Econometrica: May, 1991, Volume 59, Issue 3
Best Nonlinear Three-Stage Least Squares Estimation of Certain Econometric Models
https://www.jstor.org/stable/2938227
p. 755-786
P. M. Robinson
A method is presented for the estimation of nonlinear simultaneous equations and transformation models in the presence of disturbance distribution of unknown form. For a given, finite, set of equations, the instrument achieving the lower variance bound for instrumental variables estimates is a nonparametric regression function. We approximate this without use of smoothed nonparametric estimation: our feasible optimal instruments average over the unsmoothed empirical distribution of preliminary residuals. We justify the method under stationary serial dependence.
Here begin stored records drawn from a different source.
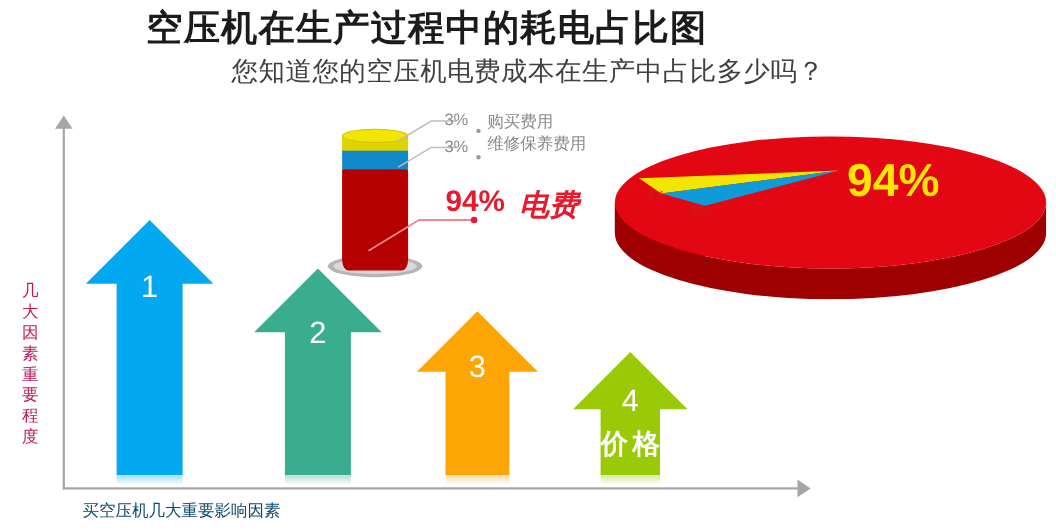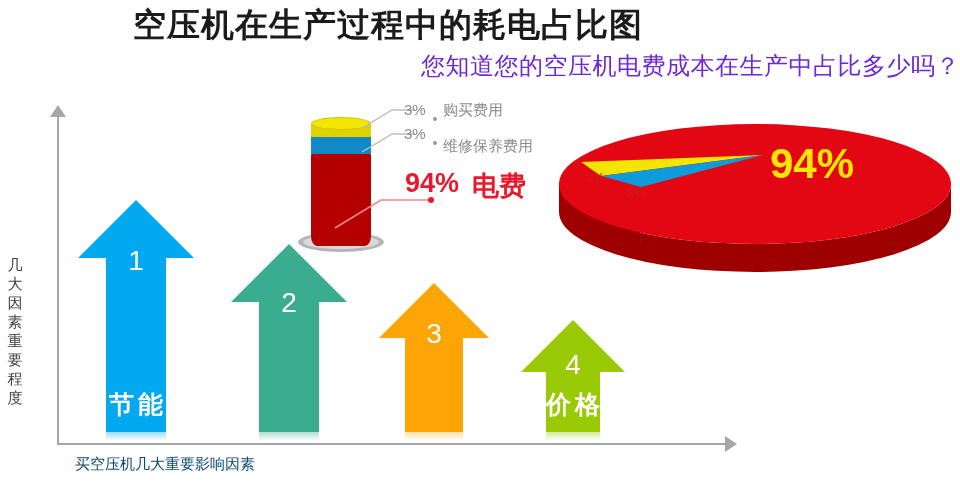--- a/index.html
+++ b/index.html
@@ -32,23 +32,23 @@
     font-weight: bold;
     color: #1b1b1b;
     letter-spacing: 1px;
     line-height: 42px;
     white-space: nowrap;
   }
   .title-sub {
     position: absolute;
     left: 0; top: 50px;
     width: 960px;
-    text-align: right;
+    text-align: center;
     font-size: 24px;
-    color: #6d28d9;
+    color: #404040;
     letter-spacing: 0.5px;
     line-height: 32px;
     white-space: nowrap;
   }
 
   
   .axis-y-line {
     position: absolute;
     left: 57px; top: 115px;
     width: 2px; height: 330px;
@@ -71,27 +71,26 @@
   .axis-x-head {
     position: absolute;
     left: 725px; top: 436px;
     width: 0; height: 0;
     border-top: 8px solid transparent;
     border-bottom: 8px solid transparent;
     border-left: 12px solid #a6a6a6;
   }
   .axis-y-label {
     position: absolute;
-    left: 2px; top: 255px;
+    left: 20px; top: 255px;
     width: 26px;
     font-size: 15px;
-    color: #404040;
+    color: #be185d;
     line-height: 19px;
     letter-spacing: 0px;
-    text-align: center;
     word-break: break-all;
   }
   .axis-x-label {
     position: absolute;
     left: 75px; top: 455px;
     font-size: 15px;
     color: #0c4a6e;
     white-space: nowrap;
   }
 
@@ -267,21 +266,20 @@
   <div class="axis-x-line"></div>
   <div class="axis-x-head"></div>
   <div class="axis-y-label">几大因素重要程度</div>
   <div class="axis-x-label">买空压机几大重要影响因素</div>
 
   <div class="arrow" style="left:78px; top:200px; width:116px; height:232px;">
     <svg width="116" height="232" viewBox="0 0 116 232" style="position:absolute;left:0;top:0;">
       <path d="M58 0 L116 58 L88 58 L88 232 L28 232 L28 58 L0 58 Z" fill="#03a9f0"></path>
     </svg>
     <div class="num" style="top:46px;">1</div>
-    <div class="lab">节能</div>
     <div class="reflect" style="width:60px;background:linear-gradient(to bottom,#9fdef9,#ffffff);"></div>
   </div>
 
   <div class="arrow" style="left:231px; top:244px; width:116px; height:188px;">
     <svg width="116" height="188" viewBox="0 0 116 188" style="position:absolute;left:0;top:0;">
       <path d="M58 0 L116 58 L88 58 L88 188 L28 188 L28 58 L0 58 Z" fill="#3bad8f"></path>
     </svg>
     <div class="num" style="top:44px;">2</div>
     <div class="reflect" style="width:60px;background:linear-gradient(to bottom,#b4ddd1,#ffffff);"></div>
   </div>
@@ -321,24 +319,24 @@
   </svg>
 
   <div class="dot-gray" style="left:433px;top:117px;"></div>
   <div class="dot-gray" style="left:433px;top:141px;"></div>
   <div class="dot-red" style="left:428px;top:197px;"></div>
 
   <div class="callout-pct" style="left:404px; top:101px;">3%</div>
   <div class="callout-txt" style="left:443px; top:101px;">购买费用</div>
 
   <div class="callout-pct" style="left:404px; top:125px;">3%</div>
-  <div class="callout-txt" style="left:443px; top:137px;">维修保养费用</div>
+  <div class="callout-txt" style="left:443px; top:121px;">维修保养费用</div>
 
   <div class="callout-pct-big" style="left:405px; top:168px;">94%</div>
-  <div class="callout-txt-big" style="left:472px; top:168px;">电费</div>
+  <div class="callout-txt-big" style="left:472px; top:168px;font-style:italic;">电费</div>
 
   <svg width="420" height="160" viewBox="0 0 420 160" style="position:absolute;left:545px;top:112px;">
 
     <path d="M14,72 A196,60 0 0 0 406,72 L406,100 A196,60 0 0 1 14,100 Z" fill="#9e0000"></path>
 
     <path d="M36,50 L44,108 L62,122 L56,64 Z" fill="#b3a800"></path>
 
     <path d="M56,64 L62,122 L96,132 L90,74 Z" fill="#11628f"></path>
 
     <path d="M14,72 L14,100 A196,60 0 0 0 96,132 L96,132 L90,74 Z" fill="#9e0000"></path>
Somewhat different estimates are proposed in each of three settings: independent disturbances and strongly exogenous but possibly serially dependent explanatory variables; independent disturbances and explanatory variables that include lagged response variables; parametrically autocorrelated disturbances and strongly exogenous but possibly serially dependent explanatory variables. In each case large-sample inference rules are justified. The limiting normal distribution of the estimates is found to be unaffected if the optimal instruments are based on only an arbitrarily small, vanishing fraction of the residuals. In the setting of independent observations we investigate theoretically the effect of such computational savings on the goodness of the normal approximation, obtaining a rate of uniform convergence to normality.